### [WHAT THE TASK ASKS]
All lines from the one including "subtotal: 2910.00 -> 2970.00" to the bottom of the entries below should be repeated exactly, both ends kept.

[Start of section]

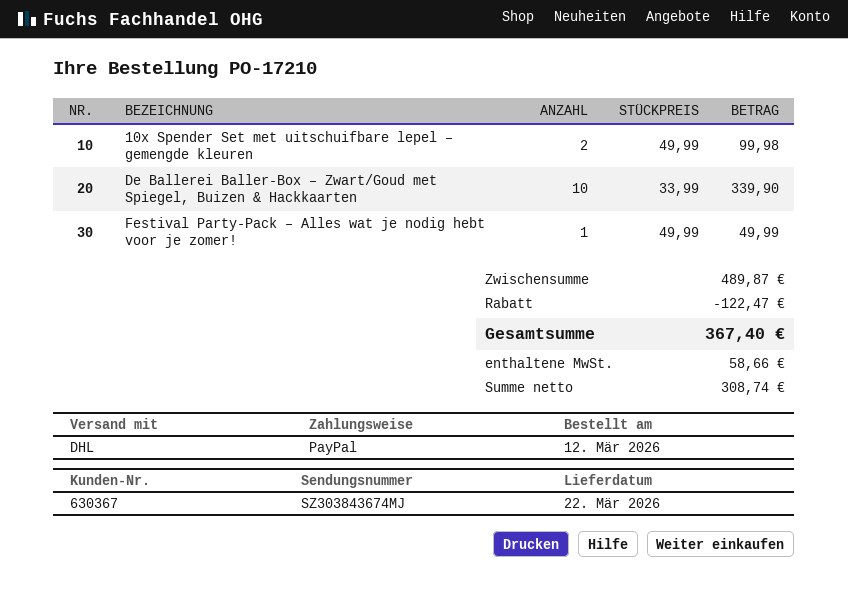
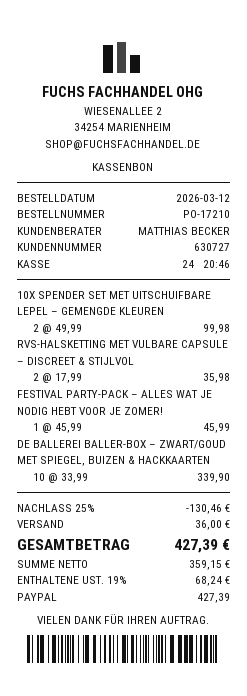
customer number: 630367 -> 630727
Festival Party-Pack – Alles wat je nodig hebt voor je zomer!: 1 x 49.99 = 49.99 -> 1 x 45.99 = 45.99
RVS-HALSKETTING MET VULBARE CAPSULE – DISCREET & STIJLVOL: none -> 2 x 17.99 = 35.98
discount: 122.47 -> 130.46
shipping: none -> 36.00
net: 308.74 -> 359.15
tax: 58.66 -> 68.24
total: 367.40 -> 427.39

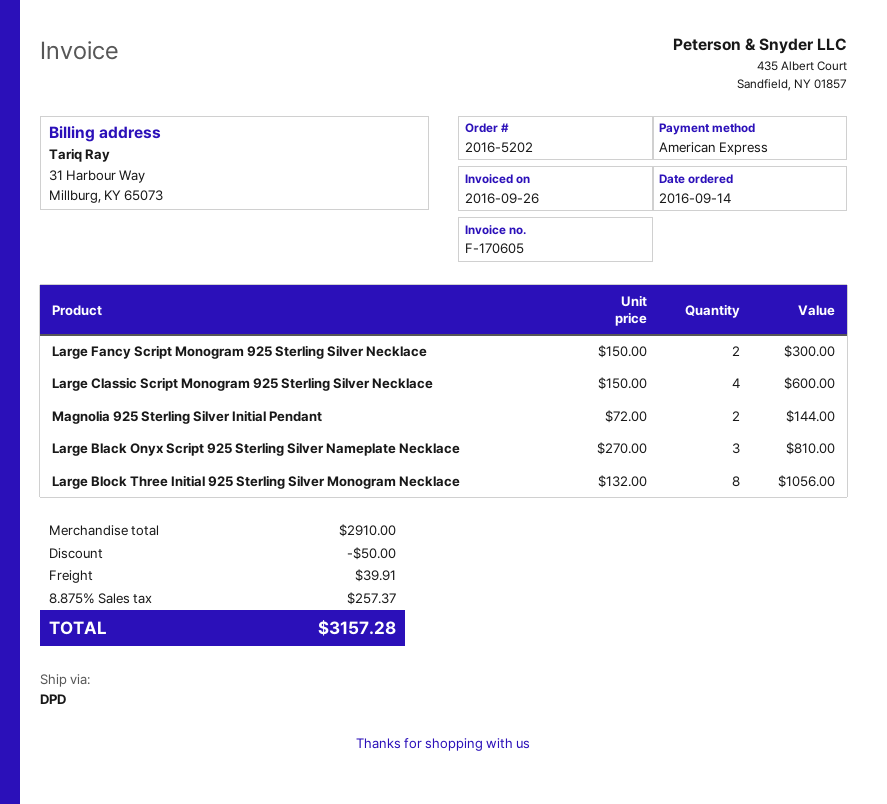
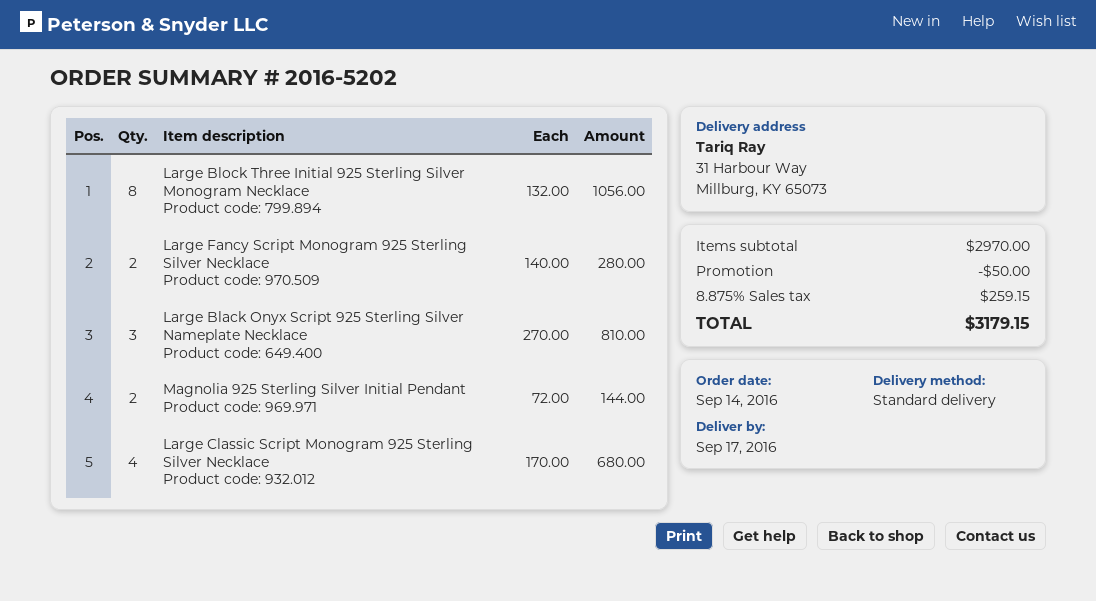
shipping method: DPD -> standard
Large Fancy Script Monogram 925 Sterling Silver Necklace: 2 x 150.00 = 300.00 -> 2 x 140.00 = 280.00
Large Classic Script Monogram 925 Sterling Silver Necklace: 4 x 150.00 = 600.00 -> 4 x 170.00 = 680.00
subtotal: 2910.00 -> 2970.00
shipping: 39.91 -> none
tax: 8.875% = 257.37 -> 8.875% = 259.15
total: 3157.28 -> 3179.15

[End of section]

### [TASK OUTPUT]
subtotal: 2910.00 -> 2970.00
shipping: 39.91 -> none
tax: 8.875% = 257.37 -> 8.875% = 259.15
total: 3157.28 -> 3179.15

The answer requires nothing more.